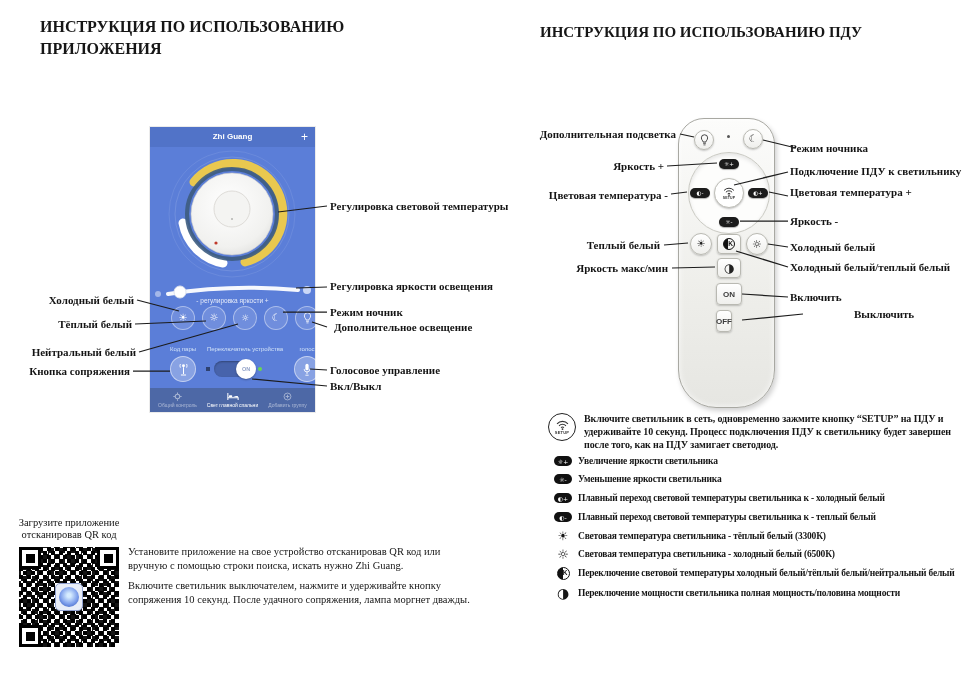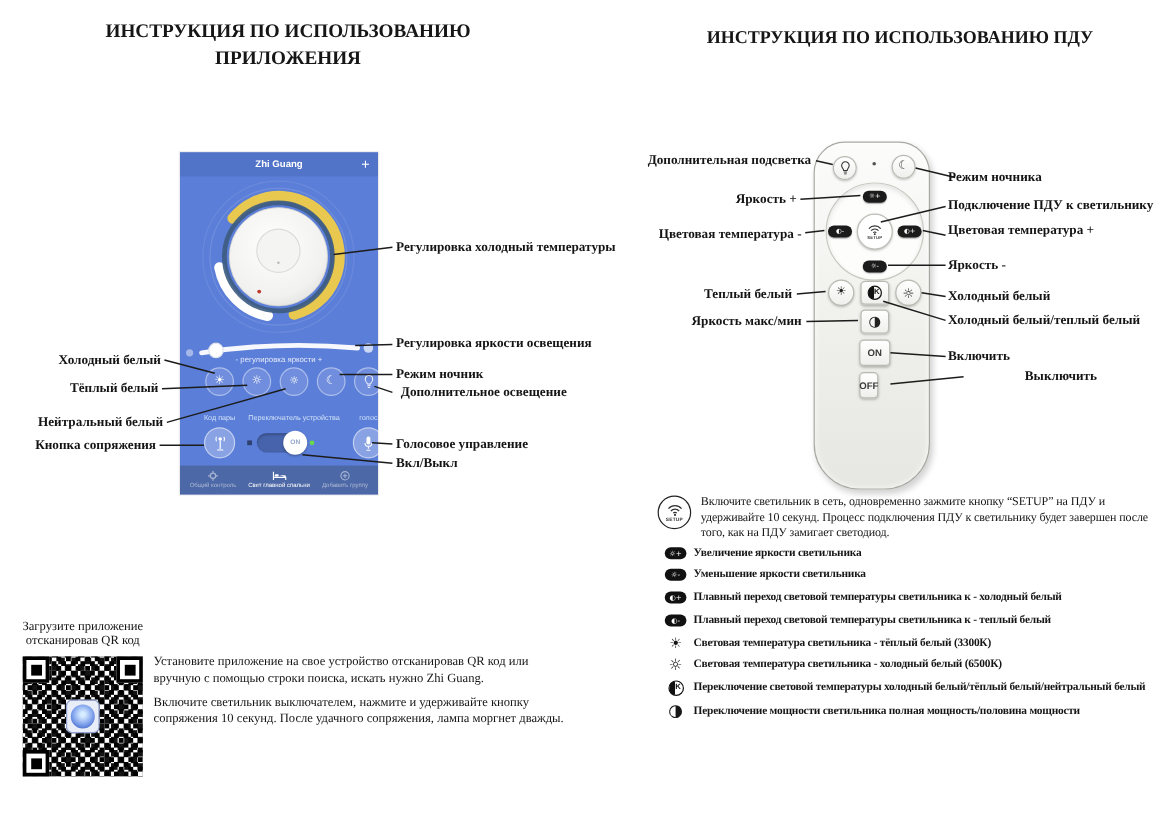--- a/index.html
+++ b/index.html
@@ -1,21 +1,21 @@
 <!DOCTYPE html>
 <html><head>
 <meta charset="utf-8">
 <style>
   *{box-sizing:border-box;margin:0;padding:0}
   html,body{width:970px;height:678px}
   body{position:relative;background:#fff;overflow:hidden;
        font-family:"Liberation Serif",serif;color:#161616}
 
   
-  .doc-title{position:absolute;font-weight:700;text-align:center;line-height:1.35;z-index:1}
+  .doc-title{position:absolute;font-weight:700;text-align:left;line-height:1.35;z-index:1}
   #title-app{left:40px;top:16px;width:400px;font-size:16px}
   #title-remote{left:540px;top:22px;width:420px;font-size:15px}
 
   
   .phone{position:absolute;left:150px;top:127px;width:165px;height:285px;background:#5b7ed8;
          font-family:"Liberation Sans",sans-serif;z-index:2;box-shadow:0 0 0 1px rgba(0,0,0,.08)}
   .phone-header{position:absolute;top:0;left:0;right:0;height:20px;background:#5173c8;color:#fff;
                 font-size:8px;line-height:20px;text-align:center;font-weight:700}
   .phone-add{position:absolute;right:7px;top:0;font-size:12px;font-weight:400;line-height:20px;color:#fff}
   .dial-svg{position:absolute;left:0;top:20px}
@@ -91,21 +91,21 @@
   .finder i{display:block;width:9px;height:9px;background:#000}
   .qr-logo{position:absolute;left:39px;top:39px;width:28px;height:28px;border-radius:5px;
            background:#e8edf8;border:1px solid #8fa0d0;display:flex;align-items:center;justify-content:center}
   .qr-logo i{display:block;width:20px;height:20px;border-radius:50%;
            background:radial-gradient(circle at 50% 42%,#d6ecff 12%,#7fa0ec 55%,#3a5fc0 90%)}
   .para{position:absolute;font-size:10.5px;line-height:1.3;z-index:1}
   .setup-note-icon{position:absolute;left:548px;top:413px;width:28px;height:28px;border-radius:50%;
         border:1.5px solid #222;display:flex;flex-direction:column;align-items:center;
         justify-content:center;z-index:1;background:#fff}
   .setup-note-icon .setup-txt{font-size:4px}
-  .setup-note{position:absolute;left:584px;top:412px;width:380px;font-weight:400;font-size:10px;
+  .setup-note{position:absolute;left:584px;top:412px;width:380px;font-weight:700;font-size:10px;
         letter-spacing:-.1px;line-height:1.32;z-index:1}
 
   
   .legend-row{position:absolute;left:548px;display:flex;align-items:center;height:16px;z-index:1}
   .legend-ic{width:30px;display:flex;justify-content:center;align-items:center}
   .legend-txt{font-weight:700;font-size:9.5px;letter-spacing:-.2px;white-space:nowrap}
   .lpill{display:inline-flex;width:18px;height:10px;border-radius:5px;background:#111;color:#fff;
          align-items:center;justify-content:center;font-size:6px;font-family:"DejaVu Sans",sans-serif}
 </style>
 </head>
@@ -294,21 +294,21 @@
     <line x1="742" y1="294" x2="788" y2="297"></line>
     <line x1="742" y1="320" x2="803" y2="314"></line>
   </g>
 </svg>
 
 <span class="ann ar" style="left:4px;top:294px;width:130px">Холодный белый</span>
 <span class="ann ar" style="left:4px;top:318px;width:128px">Тёплый белый</span>
 <span class="ann ar" style="left:4px;top:346px;width:132px">Нейтральный белый</span>
 <span class="ann ar" style="left:4px;top:365px;width:126px">Кнопка сопряжения</span>
 
-<span class="ann" style="left:330px;top:200px">Регулировка холодный температуры</span>
+<span class="ann" style="left:330px;top:200px">Регулировка световой температуры</span>
 <span class="ann" style="left:330px;top:280px">Регулировка яркости освещения</span>
 <span class="ann" style="left:330px;top:306px">Режим ночник</span>
 <span class="ann" style="left:334px;top:321px">Дополнительное освещение</span>
 <span class="ann" style="left:330px;top:364px">Голосовое управление</span>
 <span class="ann" style="left:330px;top:380px">Вкл/Выкл</span>
 
 <span class="ann ar" style="left:456px;top:128px;width:220px">Дополнительная подсветка</span>
 <span class="ann ar" style="left:456px;top:160px;width:208px">Яркость +</span>
 <span class="ann ar" style="left:456px;top:189px;width:212px">Цветовая температура -</span>
 <span class="ann ar" style="left:456px;top:239px;width:204px">Теплый белый</span>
####################
> [Problem to solve]
Quote the data above in full and without alteration; skip the pictures.

> [Written reply]
--- a/index.html
+++ b/index.html
@@ -1,21 +1,21 @@
 <!DOCTYPE html>
 <html><head>
 <meta charset="utf-8">
 <style>
   *{box-sizing:border-box;margin:0;padding:0}
   html,body{width:970px;height:678px}
   body{position:relative;background:#fff;overflow:hidden;
        font-family:"Liberation Serif",serif;color:#161616}
 
   
-  .doc-title{position:absolute;font-weight:700;text-align:center;line-height:1.35;z-index:1}
+  .doc-title{position:absolute;font-weight:700;text-align:left;line-height:1.35;z-index:1}
   #title-app{left:40px;top:16px;width:400px;font-size:16px}
   #title-remote{left:540px;top:22px;width:420px;font-size:15px}
 
   
   .phone{position:absolute;left:150px;top:127px;width:165px;height:285px;background:#5b7ed8;
          font-family:"Liberation Sans",sans-serif;z-index:2;box-shadow:0 0 0 1px rgba(0,0,0,.08)}
   .phone-header{position:absolute;top:0;left:0;right:0;height:20px;background:#5173c8;color:#fff;
                 font-size:8px;line-height:20px;text-align:center;font-weight:700}
   .phone-add{position:absolute;right:7px;top:0;font-size:12px;font-weight:400;line-height:20px;color:#fff}
   .dial-svg{position:absolute;left:0;top:20px}
@@ -91,21 +91,21 @@
   .finder i{display:block;width:9px;height:9px;background:#000}
   .qr-logo{position:absolute;left:39px;top:39px;width:28px;height:28px;border-radius:5px;
            background:#e8edf8;border:1px solid #8fa0d0;display:flex;align-items:center;justify-content:center}
   .qr-logo i{display:block;width:20px;height:20px;border-radius:50%;
            background:radial-gradient(circle at 50% 42%,#d6ecff 12%,#7fa0ec 55%,#3a5fc0 90%)}
   .para{position:absolute;font-size:10.5px;line-height:1.3;z-index:1}
   .setup-note-icon{position:absolute;left:548px;top:413px;width:28px;height:28px;border-radius:50%;
         border:1.5px solid #222;display:flex;flex-direction:column;align-items:center;
         justify-content:center;z-index:1;background:#fff}
   .setup-note-icon .setup-txt{font-size:4px}
-  .setup-note{position:absolute;left:584px;top:412px;width:380px;font-weight:400;font-size:10px;
+  .setup-note{position:absolute;left:584px;top:412px;width:380px;font-weight:700;font-size:10px;
         letter-spacing:-.1px;line-height:1.32;z-index:1}
 
   
   .legend-row{position:absolute;left:548px;display:flex;align-items:center;height:16px;z-index:1}
   .legend-ic{width:30px;display:flex;justify-content:center;align-items:center}
   .legend-txt{font-weight:700;font-size:9.5px;letter-spacing:-.2px;white-space:nowrap}
   .lpill{display:inline-flex;width:18px;height:10px;border-radius:5px;background:#111;color:#fff;
          align-items:center;justify-content:center;font-size:6px;font-family:"DejaVu Sans",sans-serif}
 </style>
 </head>
@@ -294,21 +294,21 @@
     <line x1="742" y1="294" x2="788" y2="297"></line>
     <line x1="742" y1="320" x2="803" y2="314"></line>
   </g>
 </svg>
 
 <span class="ann ar" style="left:4px;top:294px;width:130px">Холодный белый</span>
 <span class="ann ar" style="left:4px;top:318px;width:128px">Тёплый белый</span>
 <span class="ann ar" style="left:4px;top:346px;width:132px">Нейтральный белый</span>
 <span class="ann ar" style="left:4px;top:365px;width:126px">Кнопка сопряжения</span>
 
-<span class="ann" style="left:330px;top:200px">Регулировка холодный температуры</span>
+<span class="ann" style="left:330px;top:200px">Регулировка световой температуры</span>
 <span class="ann" style="left:330px;top:280px">Регулировка яркости освещения</span>
 <span class="ann" style="left:330px;top:306px">Режим ночник</span>
 <span class="ann" style="left:334px;top:321px">Дополнительное освещение</span>
 <span class="ann" style="left:330px;top:364px">Голосовое управление</span>
 <span class="ann" style="left:330px;top:380px">Вкл/Выкл</span>
 
 <span class="ann ar" style="left:456px;top:128px;width:220px">Дополнительная подсветка</span>
 <span class="ann ar" style="left:456px;top:160px;width:208px">Яркость +</span>
 <span class="ann ar" style="left:456px;top:189px;width:212px">Цветовая температура -</span>
 <span class="ann ar" style="left:456px;top:239px;width:204px">Теплый белый</span>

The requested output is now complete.